ヴェルヘルミナの結界は、確かに弾丸に破られはしているが、彼女が直ぐにそれを再構築しているため、直ぐに閉じられ、盗賊の侵入までは許さなかった。
「早く二人を助けないか!」
ヴェルヘルミナの一言で、オーク達が急いで門を開け、レーラを担ぎ、門の内側へと戻る。エルザが弾き返しきれなかった弾丸だが、結界で威力が弱まっているため、頑強なオーク達の筋肉に阻まれ、彼等は致命傷とはならなかった。
「レーラ!」
門の内側にまで担ぎ込まれたレーラは呼吸を苦しそうにしている。
「大丈夫です」
レーラは、口から血を吹き出しながらも、エルザに視線を送ると、彼女はそれを理解したよにレーラを抱えて走り出す。

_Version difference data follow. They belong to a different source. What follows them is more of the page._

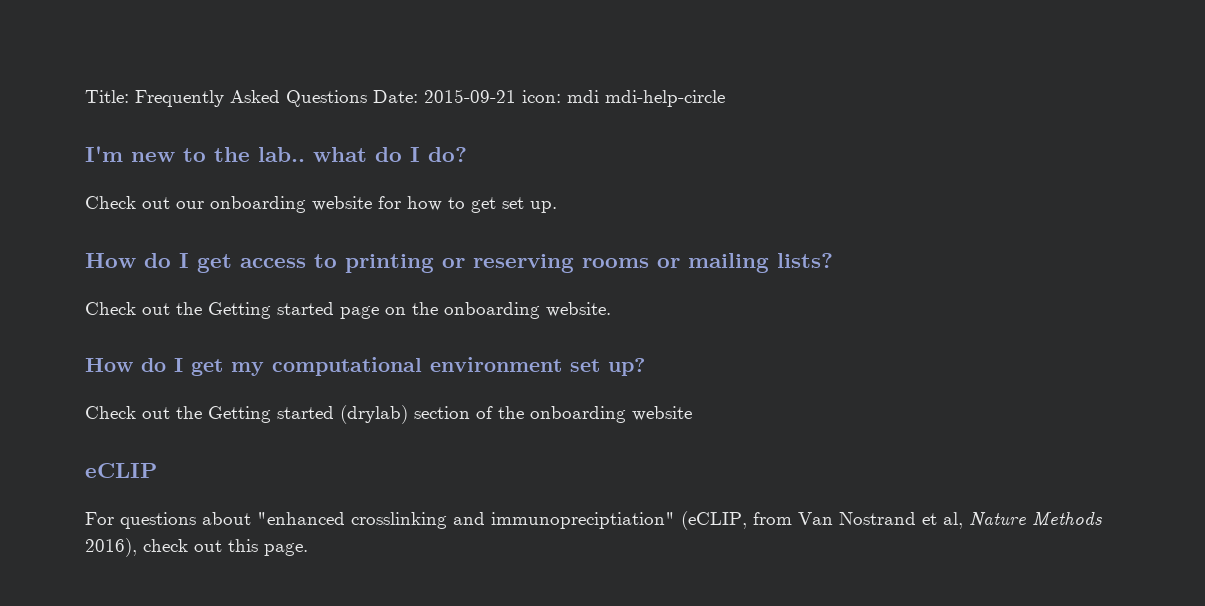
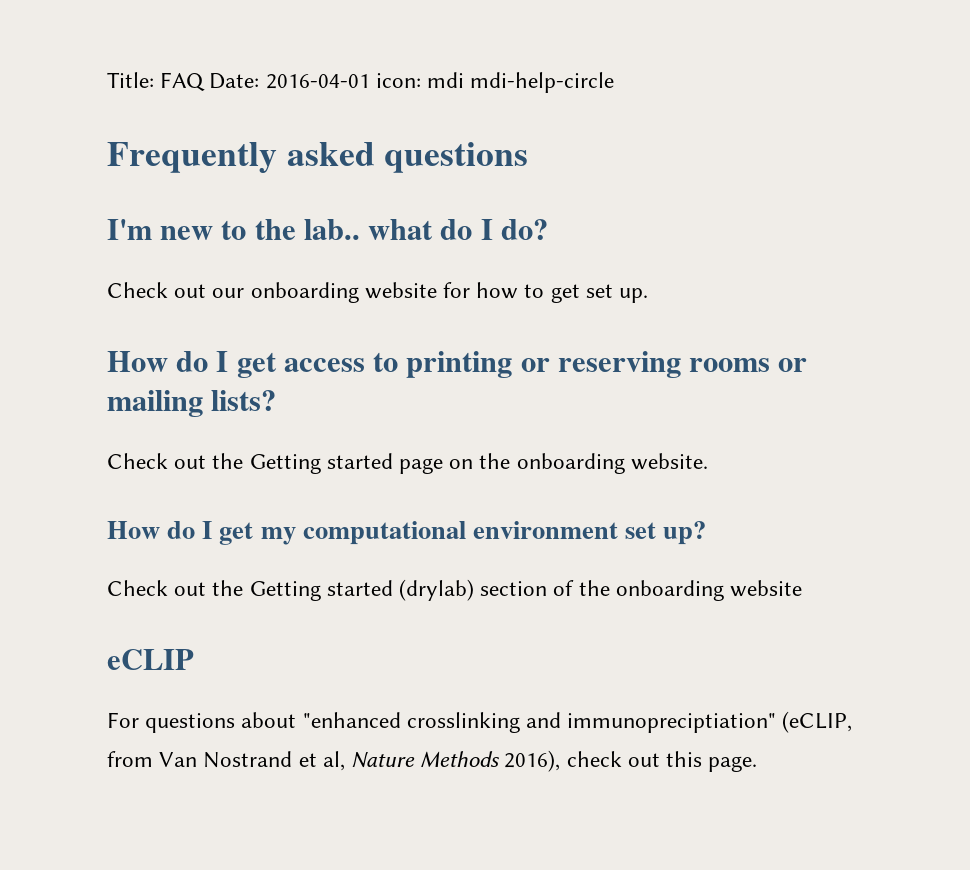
[135,89,516,107] Frequently Asked Questions Date: 2015-09-21 -> [160,72,370,91] FAQ Date: 2016-04-01
(725, 98) none -> [107,142,529,174] // Frequently asked questions

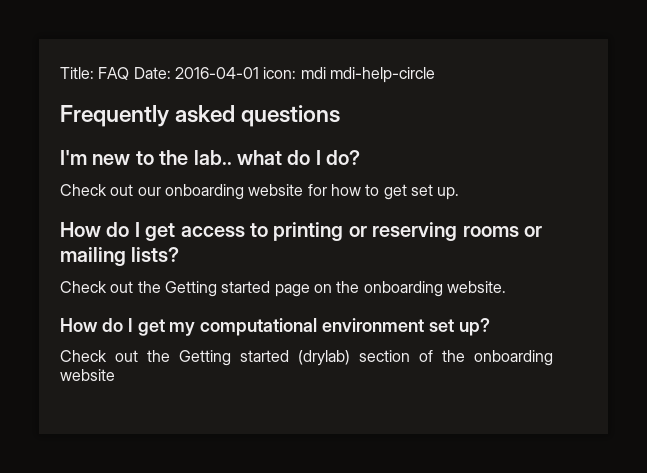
[107,649,194,670] [107,711,853,733] [107,750,758,772] // eCLIP // For questions about "enhanced crosslinking and immunopreciptiation" (eCLIP, from Van Nostrand et al, Nature Methods 2016), check out this page. -> (115, 375) none

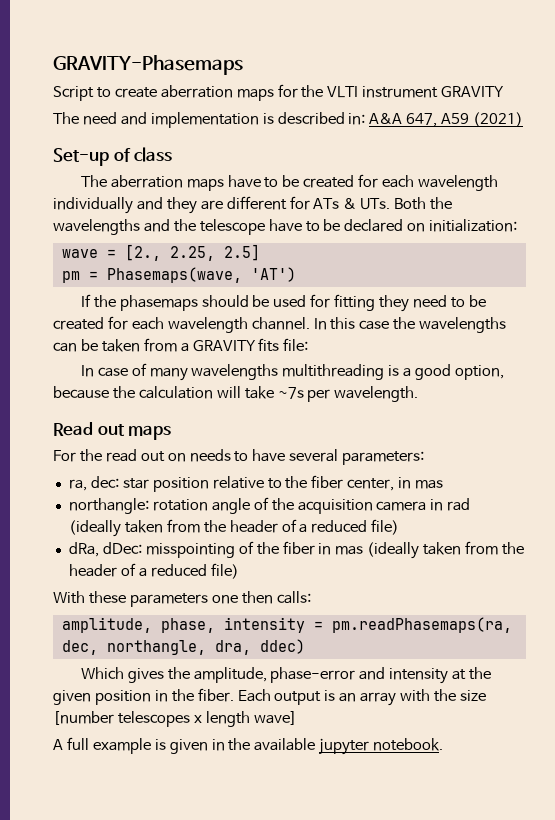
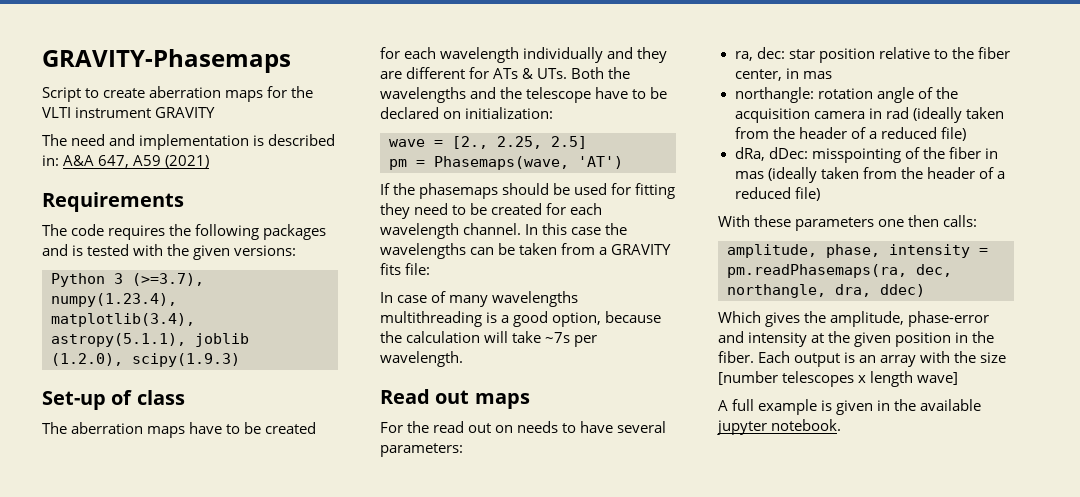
(524, 119) none -> [42,192,184,212] [42,224,327,240] [42,244,297,260] [51,273,204,287] [51,293,177,307] [51,313,195,327] [51,333,249,347] [51,353,240,367] // Requirements // The code requires the following packages and is tested with the given versions: // Python 3 (>=3.7), numpy(1.23.4), matplotlib(3.4), astropy(5.1.1), joblib (1.2.0), scipy(1.9.3)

まるで、それは救護のためと言うより、大衆から身を遠ざけるかのようだった。
ヴェルヘルミナは、結界を維持し続ける。
「ゾフィが……」
レーラは力なく項垂れながら、彼女のみを案じる。
恐らくゾフィの性格だ。いい加減そうで無頓着そうでも、彼女の勘は鋭い。生真面目なエルフとは違い、裏というものに対して、非常に勘が働くのだ。
恐らく逆方向から、何かが仕掛けられるということを理解していたのだろう。だがそれにしても、実弾以上の物が用いられるとは思いも寄らなかった。それは明らかに自分達の誤算といえた。
「解った。喋るな!周到な奴だ!リレイズを掛けていたいたとはな……」
「伝令を……お願い……します」
「承知した。後は一人でどうにかなるな?」
「……」
レーラは、声にこそ出さなかったが。こくりと頷く。
一方砲撃のあった西門側には、ゾフィが立っていた。警備も手薄で当に狙い目だった。
砲撃は彼女の頭上数メートルの部分を通過し、結界に大穴を空けている。つまり、それほどの威力だったのだ。
「馬鹿め……主は生真面目すぎるのじゃ……それでは、何も守れないではないか」
冷めた表情で、目の前の盗賊達を冷めた金色の瞳で、見下すゾフィがそこにいる。
「主等、地獄にすらゆけると思うなよ」
そして、彼等をぐっと睨みを利かせたゾフィの背中から、右側だけの黒色の翼が広げられるのだった。